Às vezes penso que esses momentos eram na verdade todo nosso tempo juntos. E por isso parecia faltar alguma coisa, a não concentração total de um e outro, os meio sorrisos, os choros imperceptíveis, aquela sensação de algo a ser completado, do membro fantasma, do encaixe, de uma fenda. Como se isto pudesse explicar tudo. Seus rostos depois do trabalho, sua voz grossa ou doce na hora do lavar de pratos, do cortar a grama. Se quanto a chave do carro desaparecesse, ou um livro, ou a senha do cofre fosse esquecida, quem eles buscassem achar realmente fosse ela. E esta impressão que eu tinha, dos meus pais sempre à beira da porta, do medo infantil do abandono, deles nunca mais voltarem na verdade existisse por não estarem mesmo completamente ali.

Se você prestar bem atenção Aninha, estava lá sim. Nós não éramos os únicos para eles. Se você prestar bem, bem atenção, assim como eu fiz, estava ali o tempo todo. Uma história da qual nunca fizemos parte a não ser como testemunhas desavisadas. Meu irmão pegou o álbum de fotos e disse, viu? – e apontou para uma mulher loira, no canto de uma foto. Ali está.
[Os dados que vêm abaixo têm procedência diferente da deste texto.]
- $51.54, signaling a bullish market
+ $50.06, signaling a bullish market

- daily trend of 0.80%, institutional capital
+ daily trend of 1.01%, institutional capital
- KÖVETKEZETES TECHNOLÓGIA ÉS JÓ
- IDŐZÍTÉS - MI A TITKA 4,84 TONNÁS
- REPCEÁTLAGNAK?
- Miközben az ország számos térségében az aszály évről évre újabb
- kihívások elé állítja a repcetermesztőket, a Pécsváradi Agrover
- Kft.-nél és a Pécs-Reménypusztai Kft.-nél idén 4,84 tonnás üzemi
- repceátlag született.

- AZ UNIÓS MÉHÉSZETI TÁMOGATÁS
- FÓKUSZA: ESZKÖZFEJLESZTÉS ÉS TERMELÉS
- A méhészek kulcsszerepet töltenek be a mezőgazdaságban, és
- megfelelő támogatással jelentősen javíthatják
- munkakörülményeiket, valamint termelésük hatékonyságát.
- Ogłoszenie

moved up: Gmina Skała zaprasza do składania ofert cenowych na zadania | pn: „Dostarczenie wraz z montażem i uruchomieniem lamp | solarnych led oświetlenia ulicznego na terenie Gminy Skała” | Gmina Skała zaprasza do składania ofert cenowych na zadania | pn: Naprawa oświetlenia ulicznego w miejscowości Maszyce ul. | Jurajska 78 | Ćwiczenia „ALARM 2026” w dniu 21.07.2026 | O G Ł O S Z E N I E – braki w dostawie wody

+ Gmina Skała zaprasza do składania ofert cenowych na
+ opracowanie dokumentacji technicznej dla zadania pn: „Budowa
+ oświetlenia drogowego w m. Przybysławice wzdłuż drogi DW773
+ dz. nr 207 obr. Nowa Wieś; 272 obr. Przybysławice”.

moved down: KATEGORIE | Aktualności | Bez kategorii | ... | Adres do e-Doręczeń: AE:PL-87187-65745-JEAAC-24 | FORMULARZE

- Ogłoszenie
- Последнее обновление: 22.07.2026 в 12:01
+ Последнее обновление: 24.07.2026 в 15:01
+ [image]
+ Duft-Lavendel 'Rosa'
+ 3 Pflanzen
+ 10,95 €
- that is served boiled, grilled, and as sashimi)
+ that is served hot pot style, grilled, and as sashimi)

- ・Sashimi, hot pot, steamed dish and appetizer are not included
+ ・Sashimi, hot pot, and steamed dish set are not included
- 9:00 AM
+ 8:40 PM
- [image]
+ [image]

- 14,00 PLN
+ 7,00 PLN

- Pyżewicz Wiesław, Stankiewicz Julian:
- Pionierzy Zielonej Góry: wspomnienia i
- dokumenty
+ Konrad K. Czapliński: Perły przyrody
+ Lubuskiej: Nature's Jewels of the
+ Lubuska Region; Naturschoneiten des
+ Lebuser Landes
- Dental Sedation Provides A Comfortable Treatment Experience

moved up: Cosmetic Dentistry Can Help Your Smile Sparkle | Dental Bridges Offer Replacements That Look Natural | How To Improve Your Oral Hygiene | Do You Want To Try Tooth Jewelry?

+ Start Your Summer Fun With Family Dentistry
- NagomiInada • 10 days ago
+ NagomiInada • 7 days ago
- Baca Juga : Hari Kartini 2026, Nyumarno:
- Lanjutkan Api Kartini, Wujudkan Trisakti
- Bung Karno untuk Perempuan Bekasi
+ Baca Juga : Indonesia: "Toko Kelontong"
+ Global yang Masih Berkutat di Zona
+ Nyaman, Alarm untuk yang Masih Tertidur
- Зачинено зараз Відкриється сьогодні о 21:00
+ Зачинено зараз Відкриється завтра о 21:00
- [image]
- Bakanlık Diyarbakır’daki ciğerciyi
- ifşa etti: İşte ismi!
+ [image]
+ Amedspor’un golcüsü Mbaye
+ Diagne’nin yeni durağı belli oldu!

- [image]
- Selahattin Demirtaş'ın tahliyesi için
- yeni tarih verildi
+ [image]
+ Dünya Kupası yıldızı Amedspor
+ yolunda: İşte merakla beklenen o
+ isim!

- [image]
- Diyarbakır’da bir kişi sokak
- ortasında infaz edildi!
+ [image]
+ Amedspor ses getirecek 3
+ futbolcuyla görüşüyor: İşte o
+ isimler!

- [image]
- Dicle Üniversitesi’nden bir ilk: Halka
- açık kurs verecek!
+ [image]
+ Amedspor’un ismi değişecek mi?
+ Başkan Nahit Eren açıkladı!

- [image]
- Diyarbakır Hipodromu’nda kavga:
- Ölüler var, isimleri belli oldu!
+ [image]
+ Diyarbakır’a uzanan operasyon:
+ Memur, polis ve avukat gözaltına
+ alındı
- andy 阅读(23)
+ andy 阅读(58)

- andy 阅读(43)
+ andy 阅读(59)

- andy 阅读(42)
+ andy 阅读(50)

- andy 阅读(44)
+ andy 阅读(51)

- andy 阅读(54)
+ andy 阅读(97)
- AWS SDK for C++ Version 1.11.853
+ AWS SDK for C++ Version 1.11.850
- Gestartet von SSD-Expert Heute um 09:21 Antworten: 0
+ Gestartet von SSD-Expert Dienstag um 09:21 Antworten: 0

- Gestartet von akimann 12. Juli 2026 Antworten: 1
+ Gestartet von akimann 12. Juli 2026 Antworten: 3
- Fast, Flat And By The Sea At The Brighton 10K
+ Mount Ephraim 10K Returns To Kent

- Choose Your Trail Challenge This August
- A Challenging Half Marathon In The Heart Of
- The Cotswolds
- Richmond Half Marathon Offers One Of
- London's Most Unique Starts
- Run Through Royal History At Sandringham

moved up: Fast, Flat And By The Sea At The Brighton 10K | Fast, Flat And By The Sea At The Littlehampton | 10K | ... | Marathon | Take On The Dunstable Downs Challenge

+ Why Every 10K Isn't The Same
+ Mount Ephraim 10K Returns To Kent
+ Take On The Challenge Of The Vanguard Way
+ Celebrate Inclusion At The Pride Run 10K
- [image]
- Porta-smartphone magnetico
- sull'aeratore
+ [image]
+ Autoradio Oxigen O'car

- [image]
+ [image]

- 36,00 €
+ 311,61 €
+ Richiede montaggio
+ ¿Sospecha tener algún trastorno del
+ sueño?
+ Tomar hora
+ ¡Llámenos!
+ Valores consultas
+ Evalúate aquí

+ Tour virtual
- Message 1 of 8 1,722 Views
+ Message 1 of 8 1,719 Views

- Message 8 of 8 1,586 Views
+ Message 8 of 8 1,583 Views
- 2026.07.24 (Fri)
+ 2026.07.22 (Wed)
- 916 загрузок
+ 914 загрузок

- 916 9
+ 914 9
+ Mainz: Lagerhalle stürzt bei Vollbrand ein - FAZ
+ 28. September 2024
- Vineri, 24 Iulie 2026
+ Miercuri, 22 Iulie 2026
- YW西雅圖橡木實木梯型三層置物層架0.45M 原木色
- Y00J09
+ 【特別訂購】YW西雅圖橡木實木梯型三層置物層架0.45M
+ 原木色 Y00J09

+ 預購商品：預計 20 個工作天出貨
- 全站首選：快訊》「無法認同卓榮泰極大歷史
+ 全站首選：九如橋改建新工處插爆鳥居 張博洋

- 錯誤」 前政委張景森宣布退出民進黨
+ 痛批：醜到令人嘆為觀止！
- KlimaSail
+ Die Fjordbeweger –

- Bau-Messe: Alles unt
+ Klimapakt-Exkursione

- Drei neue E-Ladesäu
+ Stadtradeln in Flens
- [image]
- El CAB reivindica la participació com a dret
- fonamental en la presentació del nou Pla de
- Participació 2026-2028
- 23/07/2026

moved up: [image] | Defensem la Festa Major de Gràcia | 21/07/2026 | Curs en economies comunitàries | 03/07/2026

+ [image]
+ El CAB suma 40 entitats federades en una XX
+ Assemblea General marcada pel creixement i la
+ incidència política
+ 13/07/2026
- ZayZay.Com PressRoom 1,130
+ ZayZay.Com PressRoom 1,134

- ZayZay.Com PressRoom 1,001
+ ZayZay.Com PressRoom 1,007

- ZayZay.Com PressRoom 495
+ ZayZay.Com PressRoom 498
Esse era o dia do casamento de papai e mamãe, e a mulher aparece em uma gigante foto de família, com mais de trinta pessoas, quase saindo pra fora da fotografia. Ali está ela. É alta, seus olhos são curvados, como dois sorrisos, seus cabelos compridos louros quase cinzas. É bela, isto é inegável. Nas próximas fotos, a mulher quase sempre está lá, e em uma, os três dançam juntos. Papai e mamãe estão muito feliz, e dividem uma gargalhada no ar. Em outra, só com os três, mais silenciosa, os dois olham a mulher, que olha a câmera. E seus rostos tem a ternura espalhada nos mínimos detalhes. Nessa época, já estavam grávidos de ti, né Aninha? Você nasceu pouco tempo depois. Buscamos outros álbuns, e de repente, aquela mulher, antes sem nenhuma importante, mera desconhecida, começa a aparecer em todo canto. Teu aniversário de dois anos, o natal em Botafogo. A viagem a aquele parque nacional, no paraná, jantares de meio de semana, reuniões de amigos. Lá estão os três, lá estão nós cinco. Até que um dia, apenas não esteve mais.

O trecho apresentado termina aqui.